Matthews’ surprise was twofold. She was about to see a family reconverge, of course; but this was the second time she saw it in the span of a few weeks.

“The irony of this whole story is, I'm adopted. And when I was in the Navy, I gave my daughter up for adoption. She and I just reconnected after 44 years on July the 11th,” Matthews said. “Two weeks later, I get the results of Mary’s DNA test.”

She took the results to Mary Ann, first asking if she had any children.

After a long, reticent breath, the reply came: “Yeah, I do.”
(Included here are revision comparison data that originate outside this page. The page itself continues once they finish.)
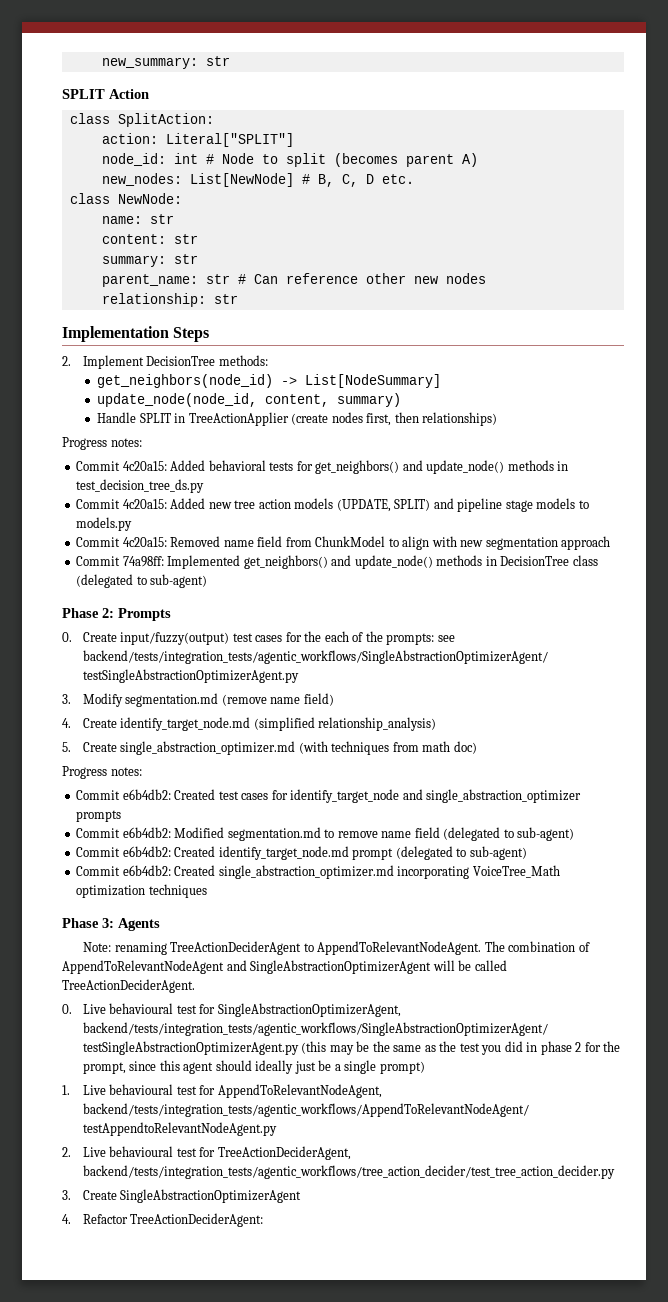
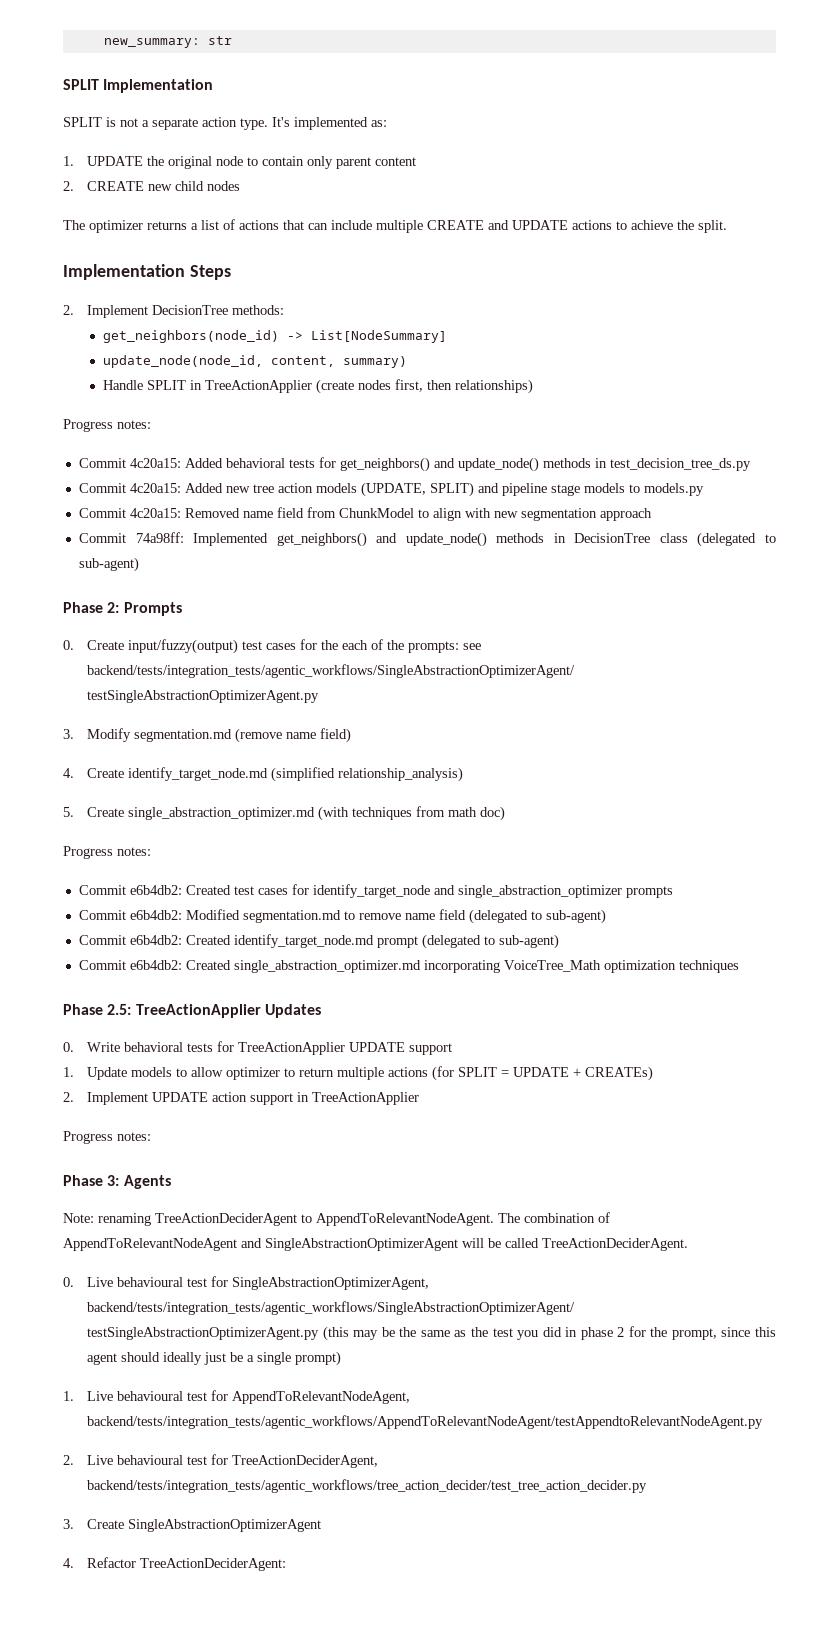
- SPLIT Action
- class SplitAction:
- action: Literal["SPLIT"]
- node_id: int # Node to split (becomes parent A)
- new_nodes: List[NewNode] # B, C, D etc.
- class NewNode:
- name: str
- content: str
- summary: str
- parent_name: str # Can reference other new nodes
- relationship: str
+ SPLIT Implementation
+ SPLIT is not a separate action type. It's implemented as:
+ 1. UPDATE the original node to contain only parent content
+ 2. CREATE new child nodes
+ The optimizer returns a list of actions that can include multiple CREATE and UPDATE actions to achieve the split.
+ Phase 2.5: TreeActionApplier Updates
+ 0. Write behavioral tests for TreeActionApplier UPDATE support
+ 1. Update models to allow optimizer to return multiple actions (for SPLIT = UPDATE + CREATEs)
+ 2. Implement UPDATE action support in TreeActionApplier
+ Progress notes:

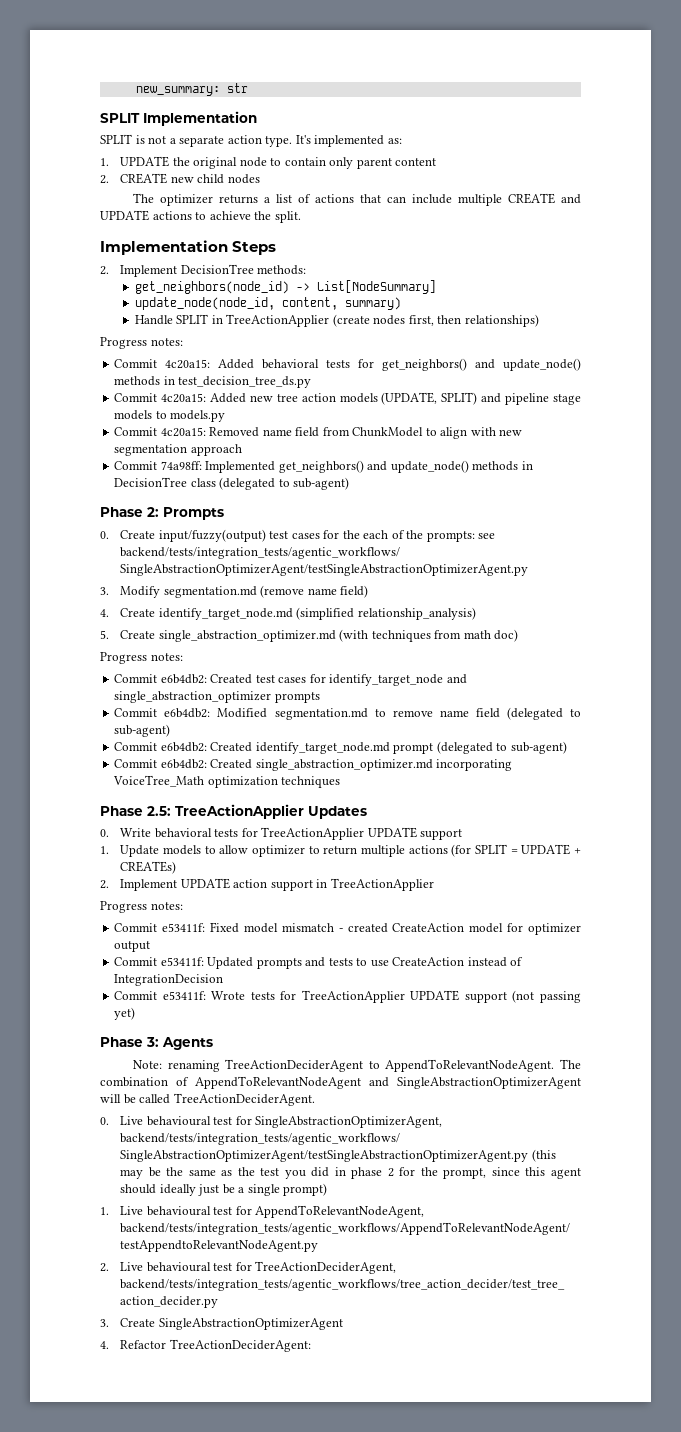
+ Commit e53411f: Fixed model mismatch - created CreateAction model for optimizer output
+ Commit e53411f: Updated prompts and tests to use CreateAction instead of IntegrationDecision
+ Commit e53411f: Wrote tests for TreeActionApplier UPDATE support (not passing yet)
“She didn't want anything to do with it, took me two and a half hours to convince her to at least let him reach out to her,” Matthews recalled. “The next day she was sitting in our living room on Zoom, on my computer, talking to her son face to face. After that she, him, and his sister Barbara did a conference call on my phone for three and a half hours.”

Mary Ann remembered the initial calls with tearful fondness.

“It was like a miracle come true after so many years,” she said.

They caught up as the hours passed, making up as best they could for decades of lost time. Mary Ann told her children that all she wanted now was to see and hold them again.

Two days later, Mary Ann got a call from Matthews. Though James now lived in Florida, he was vacationing in Georgia at the time — the two discussed options, and agreed to meet halfway.

“Donna called me up and she said, ‘Mary, I need you to be up and dressed by 9:30.’ I said, ‘where are we goin’?’ She said, ‘We’re gonna go see your son.’”

So they reunited, and have continued to talk to each other daily since. They share their day to day on frequent calls, celebrating the small things they can now share. For Mary Ann, these little talks are a decades long burden finally lifted. She hopes to continue them for, “as long as God gives [her] the breath.”

She hopes to rekindle the same sort of connection with her daughter as soon as they are able to meet. In the meantime, she felt it important she share her story with whoever would hear it. The fear that once prevented her from even breaching this subject burned away, she said.

Joy took its place.

“I just want people to know how I feel, because there’s somebody out there that may be going through the same thing I’m going through,” she said. “I’m happy now … if people want to judge me, judge me, but nothing else matters to me now. The only thing that matters to me now is my kids.”